(EXERCISE DIRECTIONS)
Any pictures in the records below should be skipped; write out everything else exactly.

----

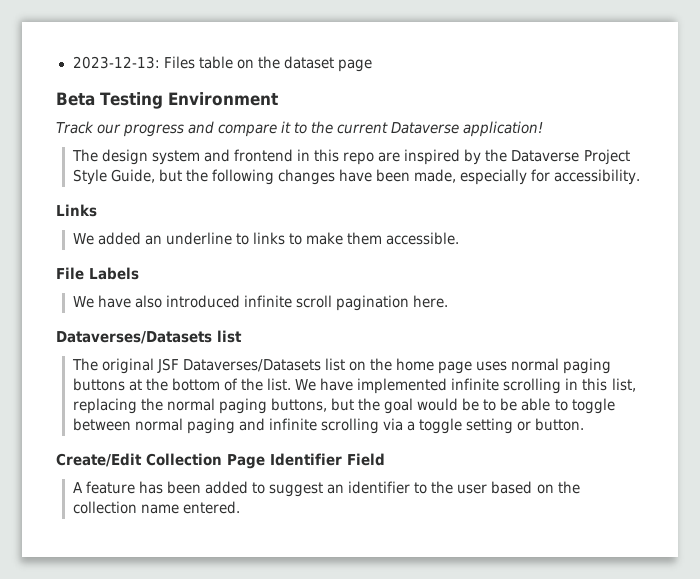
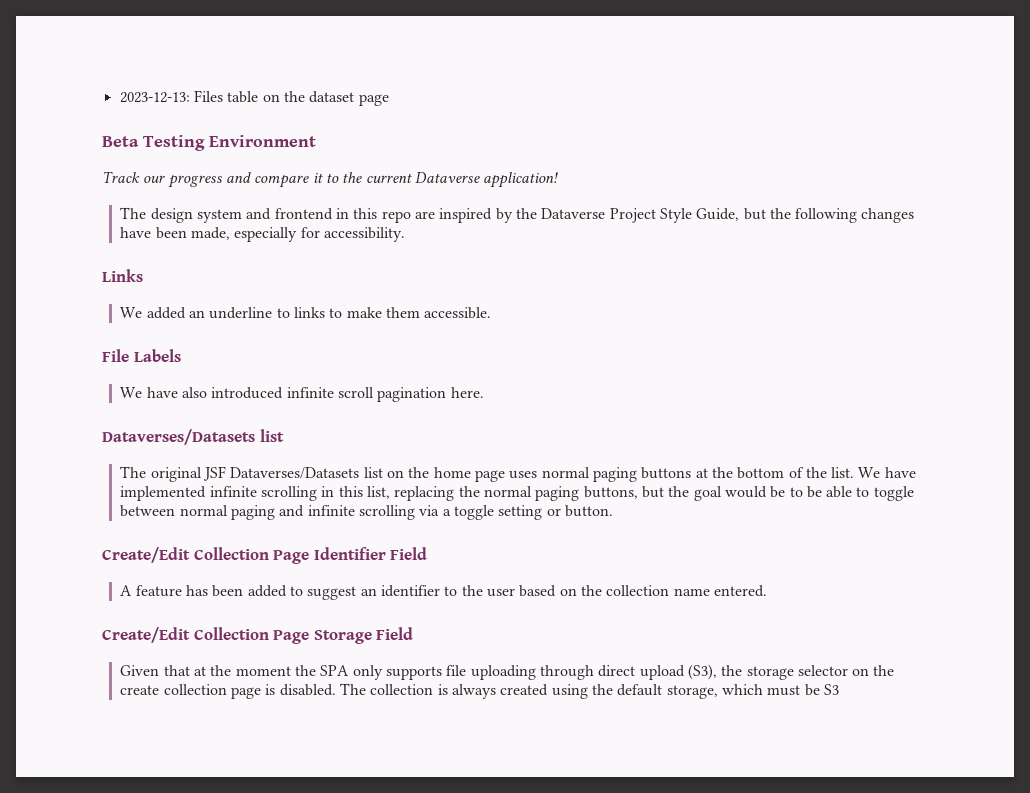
+ Create/Edit Collection Page Storage Field
+ Given that at the moment the SPA only supports file uploading through direct upload (S3), the storage selector on the create collection page is disabled. The collection is always created using the default storage, which must be S3

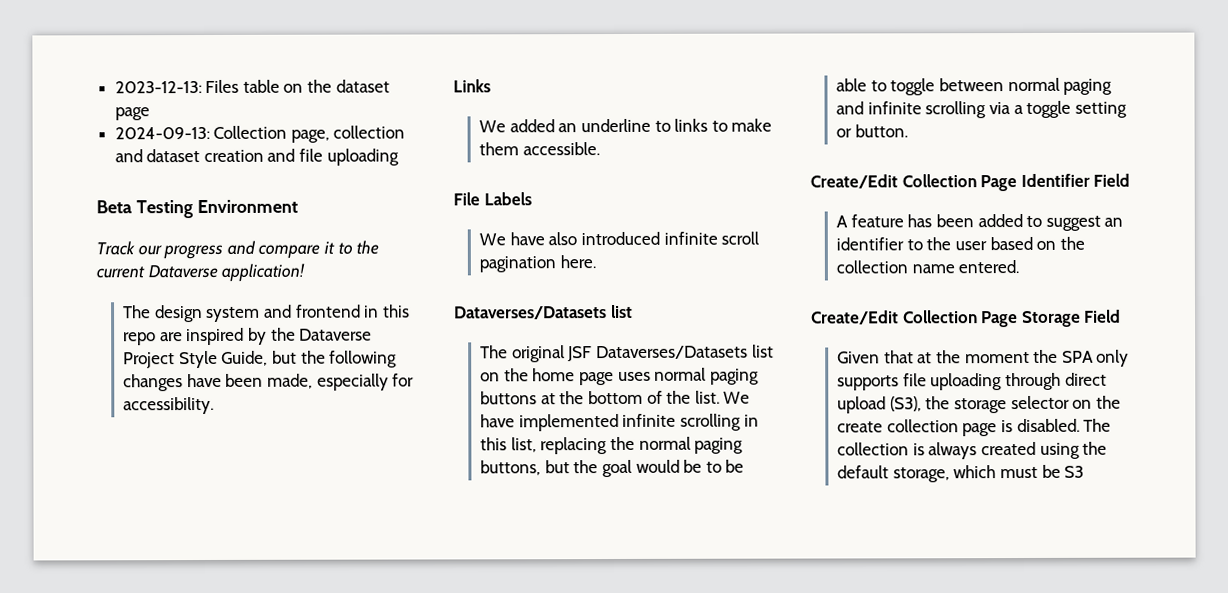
+ 2024-09-13: Collection page, collection and dataset creation and file uploading

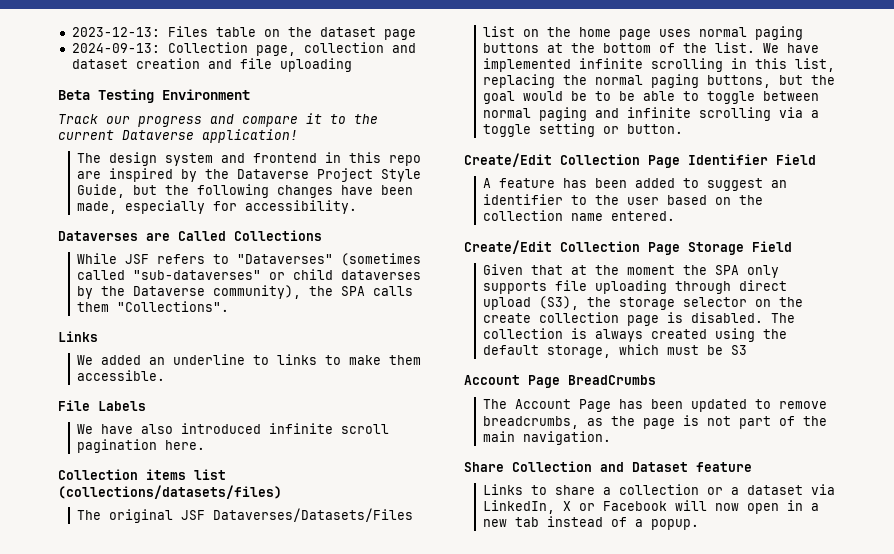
+ Dataverses are Called Collections
+ While JSF refers to "Dataverses" (sometimes called "sub-dataverses" or child dataverses by the Dataverse community), the SPA calls them "Collections".
  We have also introduced infinite scroll pagination here.
- Dataverses/Datasets list
+ Collection items list (collections/datasets/files)
- The original JSF Dataverses/Datasets list on the home page uses normal paging buttons at the bottom of the list.
+ The original JSF Dataverses/Datasets/Files list on the home page uses normal paging buttons at the bottom of the list.
+ Account Page BreadCrumbs
+ The Account Page has been updated to remove breadcrumbs, as the page is not part of the main navigation.
+ Share Collection and Dataset feature
+ Links to share a collection or a dataset via LinkedIn, X or Facebook will now open in a new tab instead of a popup.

----

(OUTPUT FOR THIS TASK)
+ Create/Edit Collection Page Storage Field
+ Given that at the moment the SPA only supports file uploading through direct upload (S3), the storage selector on the create collection page is disabled. The collection is always created using the default storage, which must be S3

+ 2024-09-13: Collection page, collection and dataset creation and file uploading

+ Dataverses are Called Collections
+ While JSF refers to "Dataverses" (sometimes called "sub-dataverses" or child dataverses by the Dataverse community), the SPA calls them "Collections".
  We have also introduced infinite scroll pagination here.
- Dataverses/Datasets list
+ Collection items list (collections/datasets/files)
- The original JSF Dataverses/Datasets list on the home page uses normal paging buttons at the bottom of the list.
+ The original JSF Dataverses/Datasets/Files list on the home page uses normal paging buttons at the bottom of the list.
+ Account Page BreadCrumbs
+ The Account Page has been updated to remove breadcrumbs, as the page is not part of the main navigation.
+ Share Collection and Dataset feature
+ Links to share a collection or a dataset via LinkedIn, X or Facebook will now open in a new tab instead of a popup.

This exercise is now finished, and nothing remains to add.